GREEN BAY, WI (WTAQ) — COVID-19 is worse than it has ever been in Wisconsin, with record-breaking daily cases on both the state and local level.
It’s a far cry from the way things were in March.
“It feels like a lifetime ago,” Sara Lornson is with the City of De Pere’s health department, said Wednesday.
Lornson says cases are rising in part due to fatigue from restrictions and precautions.
“We’re seeing an increase in cases because people are getting together. They’re tired,” Lornson said. “We all are.”
She says the method through which people are becoming infected with COVID-19 has changed since March and April. In the early months of the pandemic, people primarily acquired the virus either through travel or at work. Now, Lornson says, most people are getting infected during gatherings with friends and family.
“That’s where we’re seeing such a huge increase in cases,” she said. “Unless people start to be mindful of that, I think we’re just going to continue to see that growth.”
Governor Tony Evers issued an emergency order of Tuesday urging Wisconsinites not to travel and to stay home as much as possible. The order is effectively toothless, as the Governor’s ‘Safer at Home’ order, which closed most service industry and retail businesses temporarily, restricting them to carry-out service, was struck down by the state Supreme Court.
There were over 500 new cases of COVID-19 confirmed in Brown County on Wednesday. That’s a good chunk of the just over 7,000 cases confirmed across the state on Wednesday. There have been over 18,000 cases of COVID-19 in Brown County since the start of the pandemic and 97 deaths. The county is listed as having “Critically High” case activity, which is a new categorization the state released on Wednesday, higher than the “Very High” level that the entire state reached this month.
It comes as the holiday season approaches. Thanksgiving–the biggest travel holiday in the United States–is just over two weeks away, and Christmas is only ten weeks out.
“People’s families and friends and community members are dying from COVID-19,” said Brown County Health Department spokesperson Claire Paprocki. “Our goal has always been to slow the spread.”
While officials are encouraging people to stay with their immediate families and not go over the river and through the woods to grandmother’s house, it’s likely that many will. For those that do, they also have recommendations.

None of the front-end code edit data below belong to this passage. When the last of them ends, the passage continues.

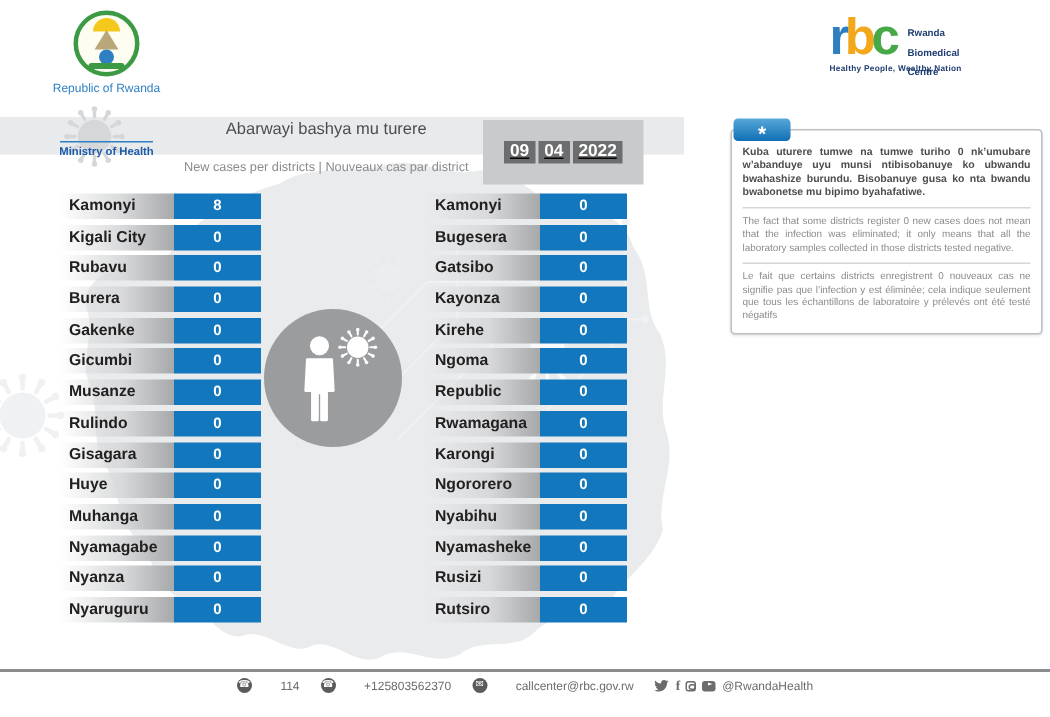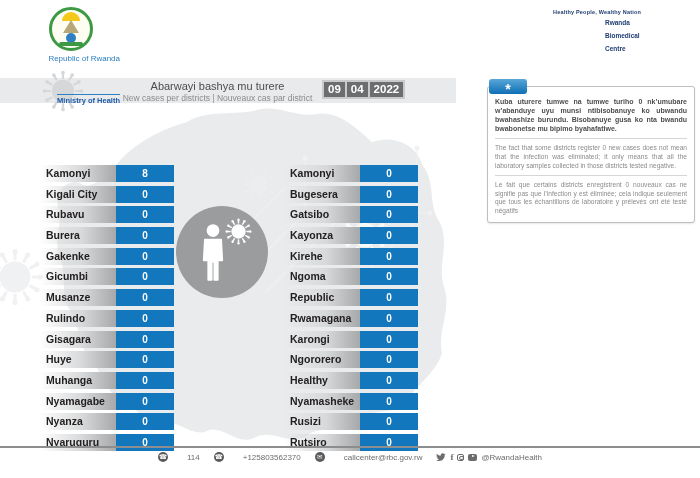"rbc" div.rbc-letters { html: none -> <div><span>r</span><span>b</span><span>c</span></div> }
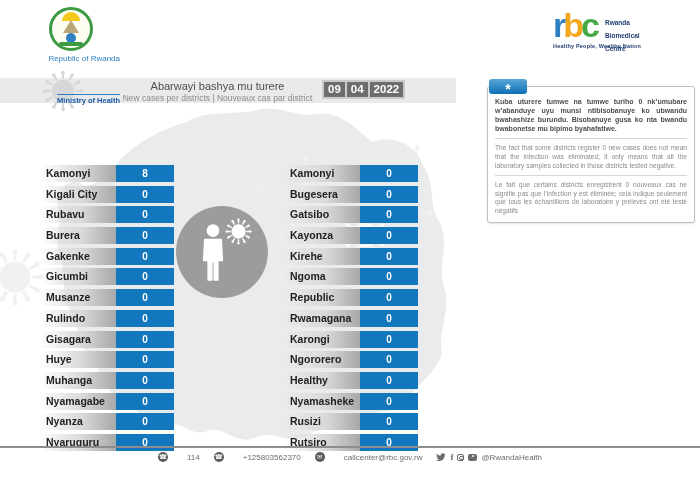"Republic of Rwanda" .moh { text-align: right -> center }
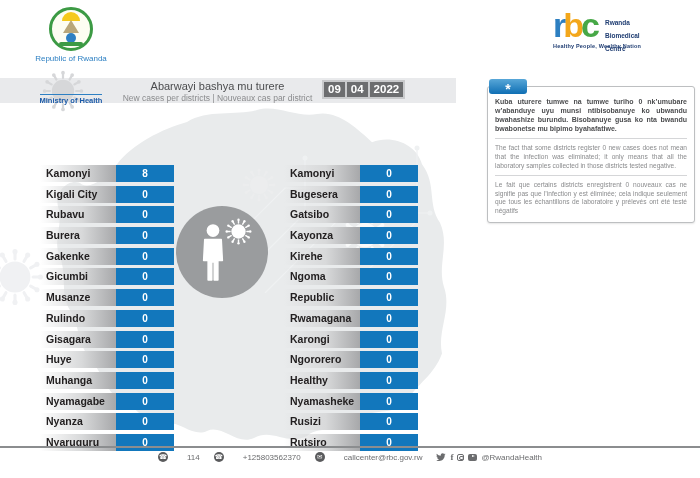"09" .date { padding: 2px -> 14px; text-decoration: none -> underline }
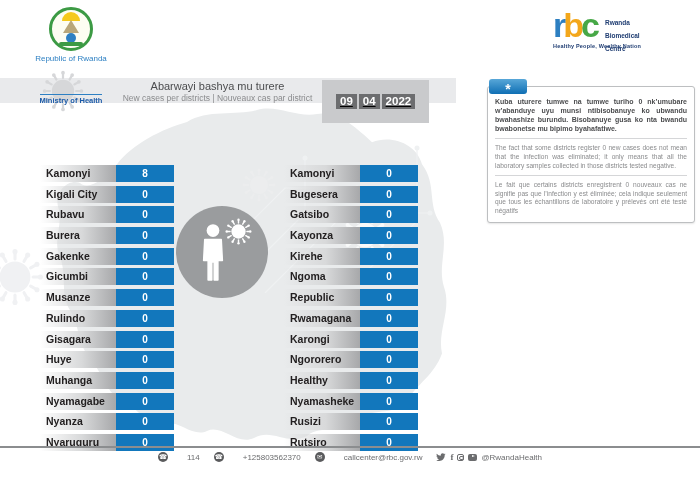"New cases per districts |" .band-sub { margin-top: 1px -> 14px }
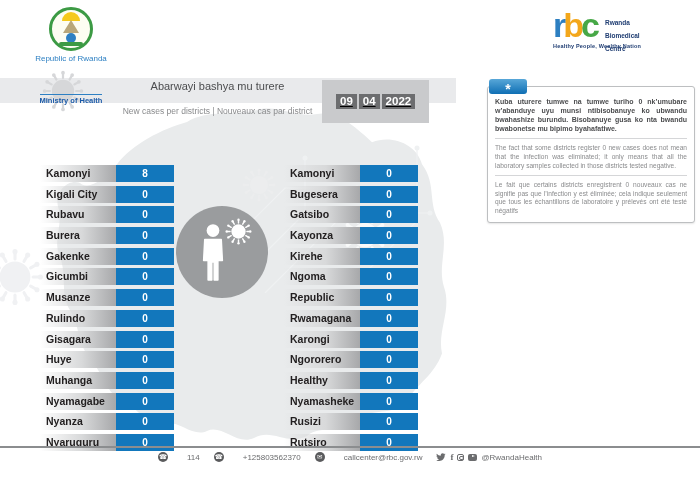"Kamonyi" .list { margin-top: 36px -> none }
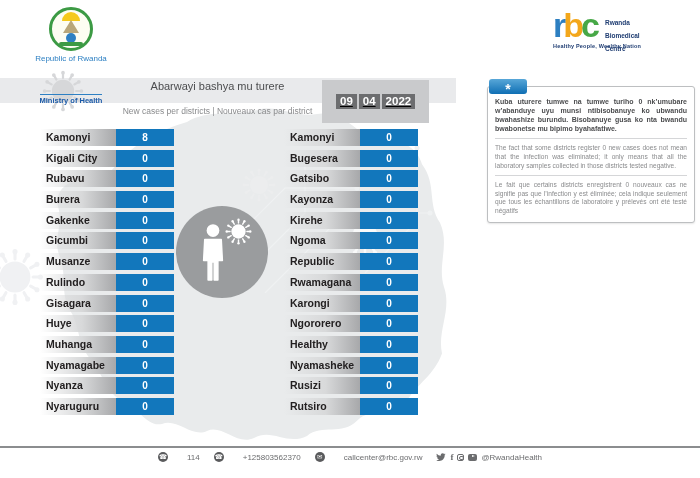"Healthy" div.row-label { text: Healthy -> Nyabihu }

“There are steps you can take, like quarantining, washing your hands, not sharing the same bathroom, making sure you monitor your symptoms,” Paprocki told reporters. “If you do start to feel sick or start to develop symptoms at any point… isolate yourself from the rest of your family.”
Paprocki suggested those who intend to travel start quarantining now, two months before the day before Thanksgiving, and to get a COVID-19 test–and turn up negative–before traveling for the holidays.